### Packages

In [1]:
import sys
import keras
from keras.models import Sequential
from keras.layers import Dense
from keras.models import load_model
from keras_metrics import KerasMetrics
from keras.callbacks import EarlyStopping
from keras import optimizers
import numpy as np
import random
import pickle
import decoding_ngrams as dc
from Files import nodes
import os
import utility as ut
import livelossplot
sys.path.append('../')

Using TensorFlow backend.


### 1. Load Data

In [2]:
path = 'Corpus/train_corpus.csv'
X,Y = ut.load_ngrams(path)
batch = len(X)
batch

325

#### 1.2 Verify length of unique verbs

In [9]:
path = 'Corpus/train_corpus.csv'
X,Y = ut.load_ngrams(path, verbose = True)

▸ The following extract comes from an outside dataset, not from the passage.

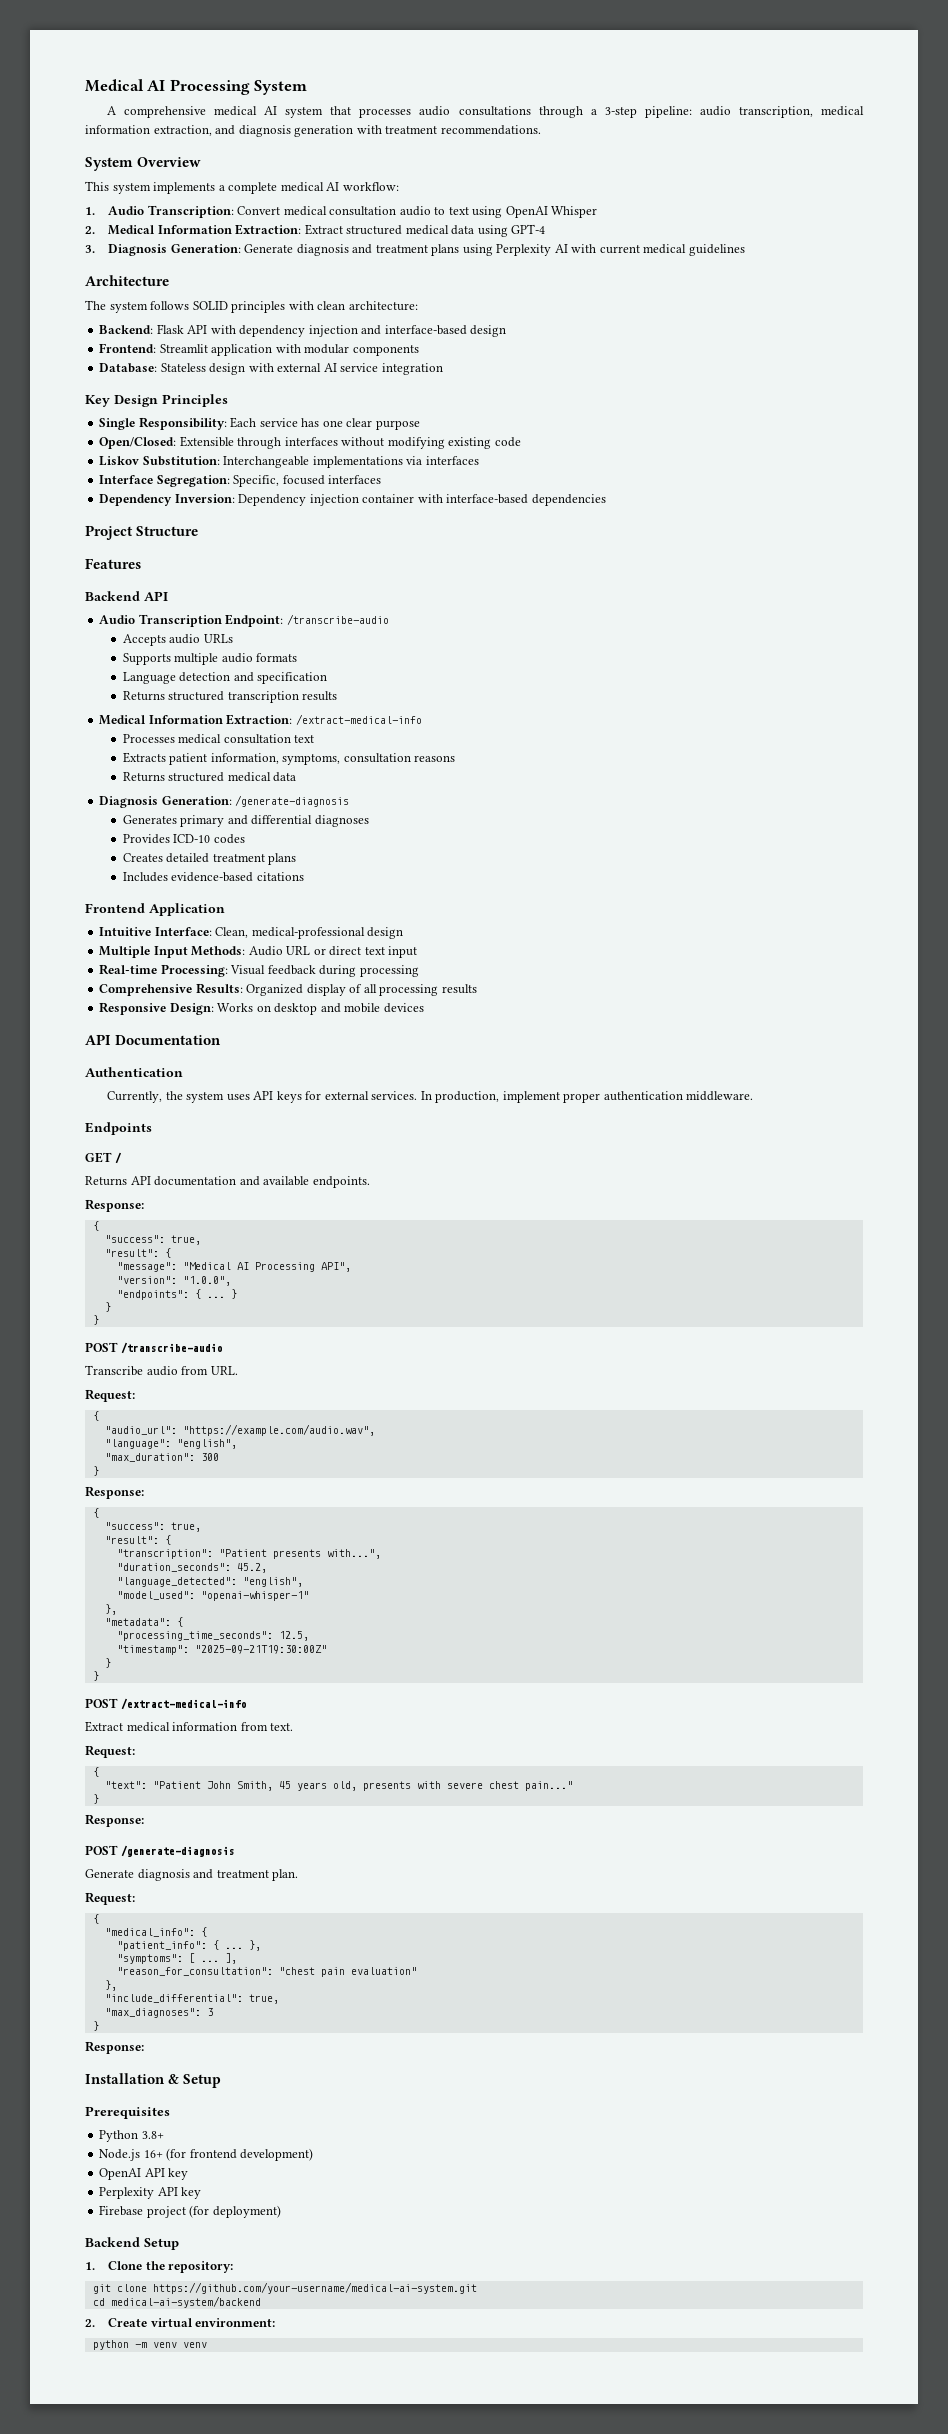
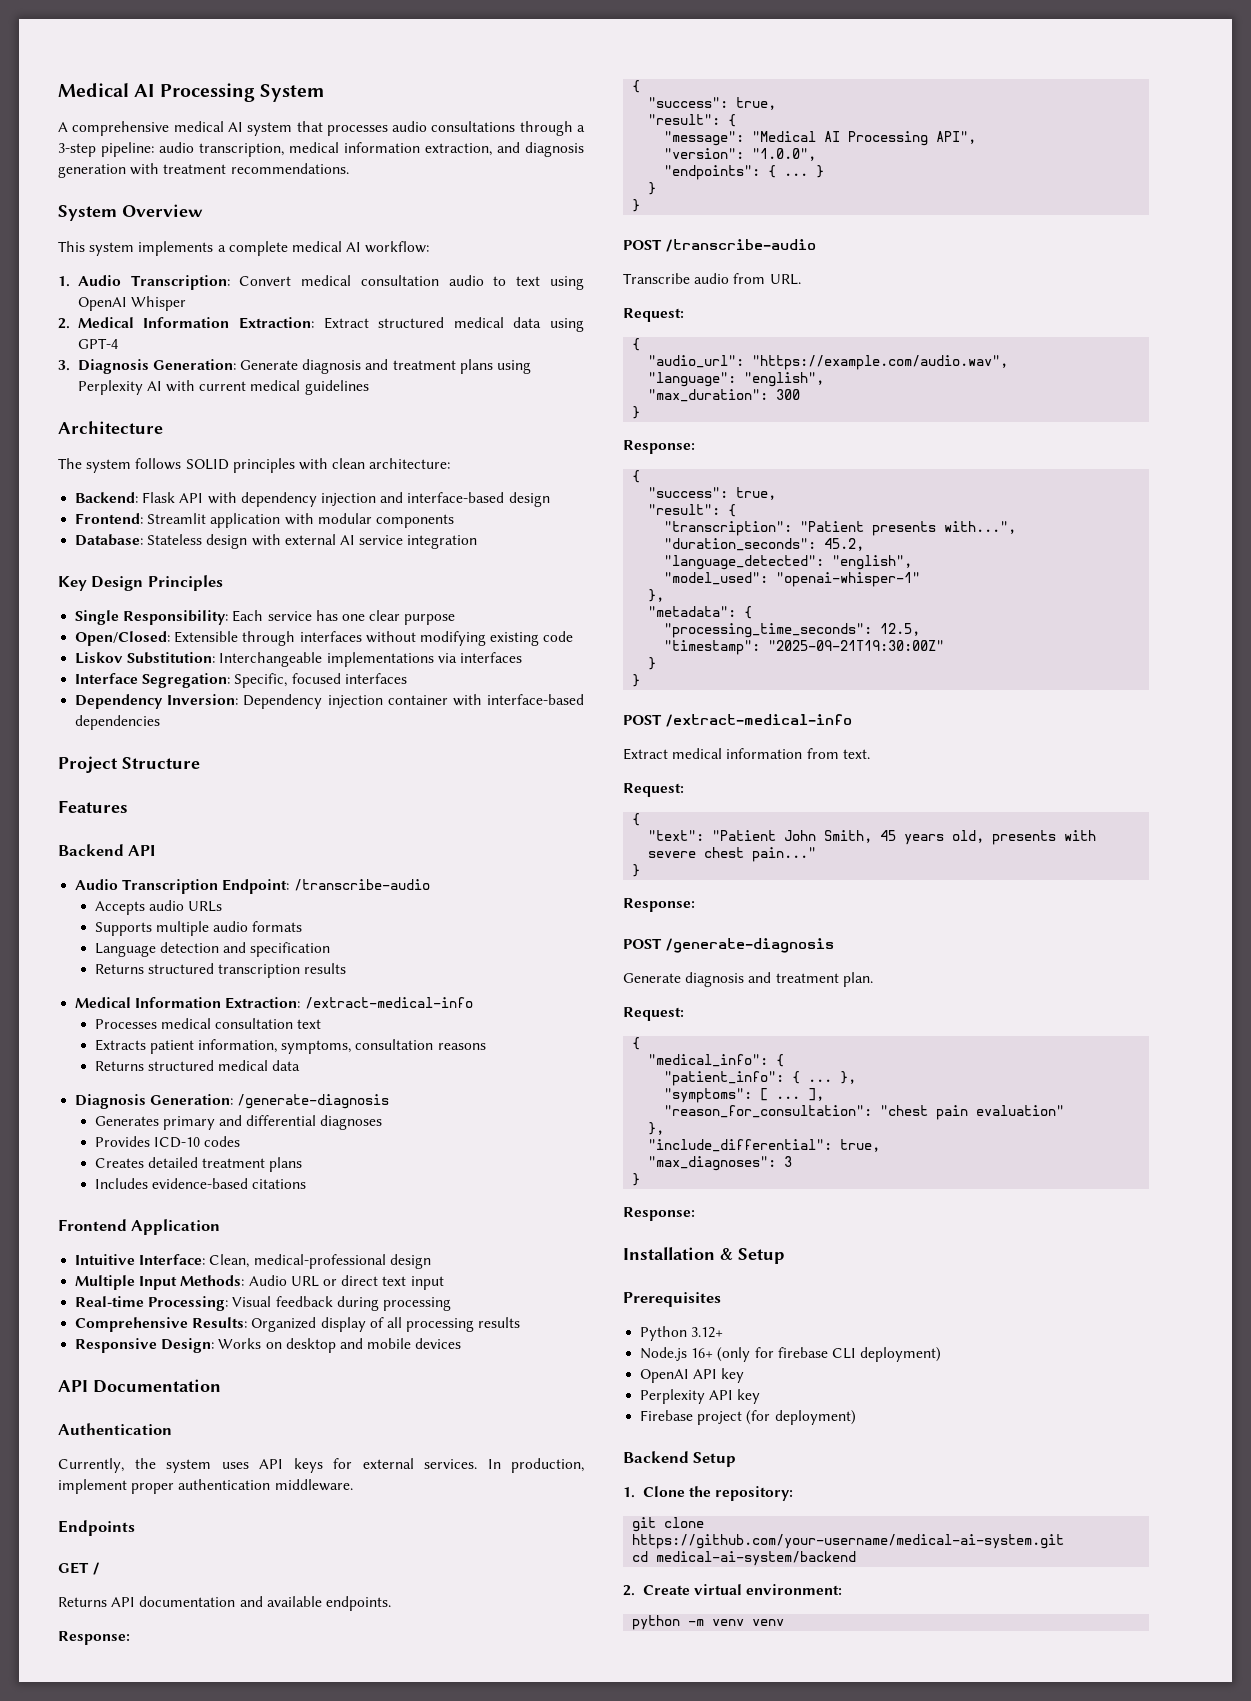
- Python 3.8+
+ Python 3.12+
- Node.js 16+ (for frontend development)
+ Node.js 16+ (only for firebase CLI deployment)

AttributeError: module 'utility' has no attribute 'load_ngrams'

### 2. Fit Neural Net (Optional)

In [65]:
# 1. Define Model
model = Sequential()
model.add(Dense(1060, input_shape=(1060,), activation='sigmoid'))


# 2. Compile model
keras_metrics = KerasMetrics()
model.compile( 
    optimizer='adam', 
    loss='mean_squared_error',
    metrics = [ keras_metrics.fbeta_score,
               keras_metrics.recall,
               keras_metrics.precision]
            )

# 3. Fit model
stopper = EarlyStopping(monitor='fbeta_score', min_delta=0.00005, patience=50, verbose=1, mode='max')
model.fit(X,Y,epochs = 400, batch_size=batch,verbose=False,callbacks= [stopper])

# 4. Evaluate model
scores = model.evaluate(X, Y)
print("\n%s: %.2f%% \n%s: %.2f%% \n%s: %.2f%% \n%s: %.2f%%" % (model.metrics_names[0], scores[0]*100,
                                                               model.metrics_names[1], scores[1]*100, 
                                                               model.metrics_names[2], scores[2]*100,
                                                               model.metrics_names[3], scores[3]*100 ))

# 5. Save model
model.save('Models/NgramModels/second_test')

loss: 2.71% 
fbeta_score: 92.49% 
recall: 86.15% 
precision: 100.00%


2. Load Trained Model

In [24]:
keras_metrics = KerasMetrics()
model = load_model('Models/NgramModels/second_test',custom_objects={'fbeta_score': keras_metrics.fbeta_score,
                                                     'recall': keras_metrics.recall,
                                                     'precision': keras_metrics.precision})

### 3. Check Results
Test the prediction for some verbs.

The test set can be found here [here](https://github.com/beatrizalbiero/MsResearch/blob/master/WickelfeaturesProject/Corpus/test_corpus.csv).

## Results:

In [3]:
from ngrams_nodes import activation

In [8]:
with open('Corpus/test_corpus.csv', 'r') as f:
    testRaw = f.read().split('\n')
test = list()
for item in testRaw:
    test.append(item.split(','))
test.pop(-1)

['']

In [17]:
def pipeline(verbs, model):
    from ngrams_nodes import activation
    from tqdm import tqdm_notebook as tqdm
    import numpy as np
    import pandas as pd
    from decoding_ngrams import decoding
    
    # filtering the input values
    _input = list()
    for row in verbs:
        _input.append(row[1])
        
    #filtering the expected values
    _output = list()
    for row in verbs:
        _output.append(row[3])
        
    #coding the input values    
    test_list = list()
    for i in _input:
        coding = activation(i)
        test_list.append(coding)
    test_list = np.array(test_list)
    prediction = model.predict(test_list)
    #Create pandas 
    df = pd.DataFrame()
    df["prediction"] = []
    df["expected"] = []
    
    #comparing the expected values with predictions    
    accuracy = 0.0
    result = list()
    for i,item in enumerate(tqdm(prediction)):
        x = decoding(item)
        result.append(x)
        if x == _output[i]:
            accuracy += 1
        
    df["prediction"] = result
    df["expected"] = _output
    
    print("accuracy: " + str(accuracy/len(_output)))
    
    return df
    

## Mean Squared Errors

In [25]:
resultados_mean_squared_errors = pipeline(test,model)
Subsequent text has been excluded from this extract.